> **TASK ITEM**:
Give the number of lines in the entries that contain "NodeJS". State only the count.

[Opening EXERCISE INPUT section]

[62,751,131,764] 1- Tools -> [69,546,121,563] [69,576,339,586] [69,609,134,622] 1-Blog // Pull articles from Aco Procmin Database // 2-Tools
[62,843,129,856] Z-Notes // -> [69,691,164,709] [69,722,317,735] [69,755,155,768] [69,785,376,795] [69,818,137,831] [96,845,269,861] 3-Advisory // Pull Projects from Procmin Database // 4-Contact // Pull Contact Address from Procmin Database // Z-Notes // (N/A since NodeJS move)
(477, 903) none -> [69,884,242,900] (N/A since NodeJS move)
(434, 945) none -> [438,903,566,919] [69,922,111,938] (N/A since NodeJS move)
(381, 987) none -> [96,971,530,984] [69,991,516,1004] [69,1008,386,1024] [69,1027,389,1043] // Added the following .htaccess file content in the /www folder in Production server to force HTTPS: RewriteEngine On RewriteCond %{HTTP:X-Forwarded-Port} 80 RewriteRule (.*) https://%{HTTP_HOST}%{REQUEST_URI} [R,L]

[Closing EXERCISE INPUT section]
[Opening EXERCISE INPUT section]

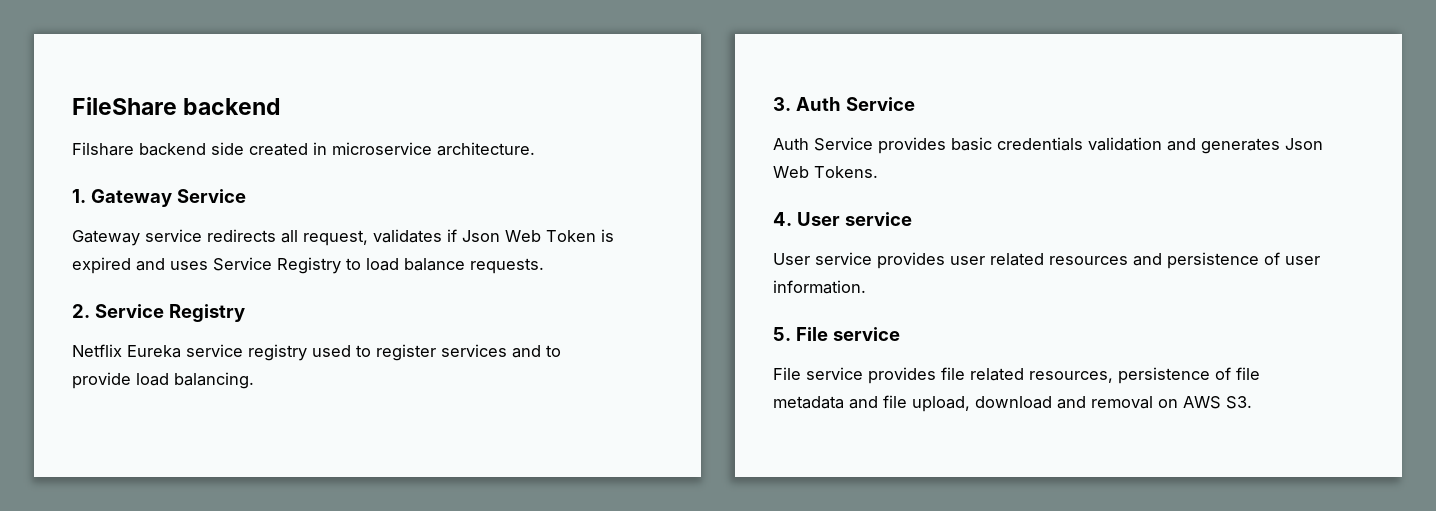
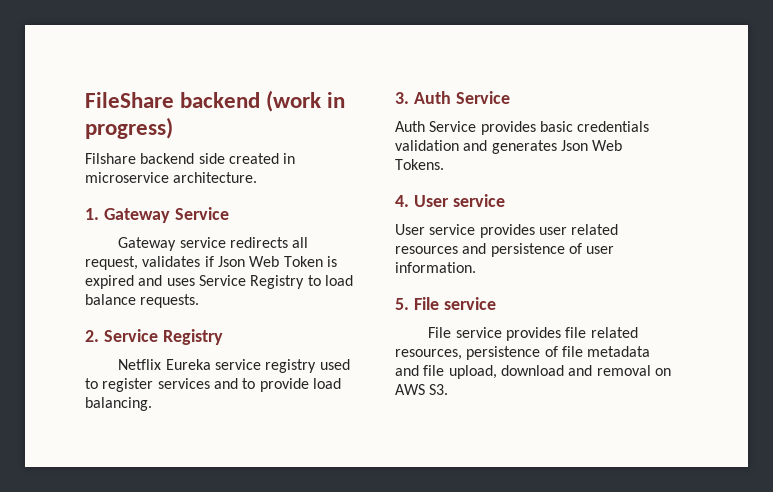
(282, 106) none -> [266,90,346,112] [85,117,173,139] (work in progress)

[Closing EXERCISE INPUT section]

> **EXERCISE ANSWER**:
3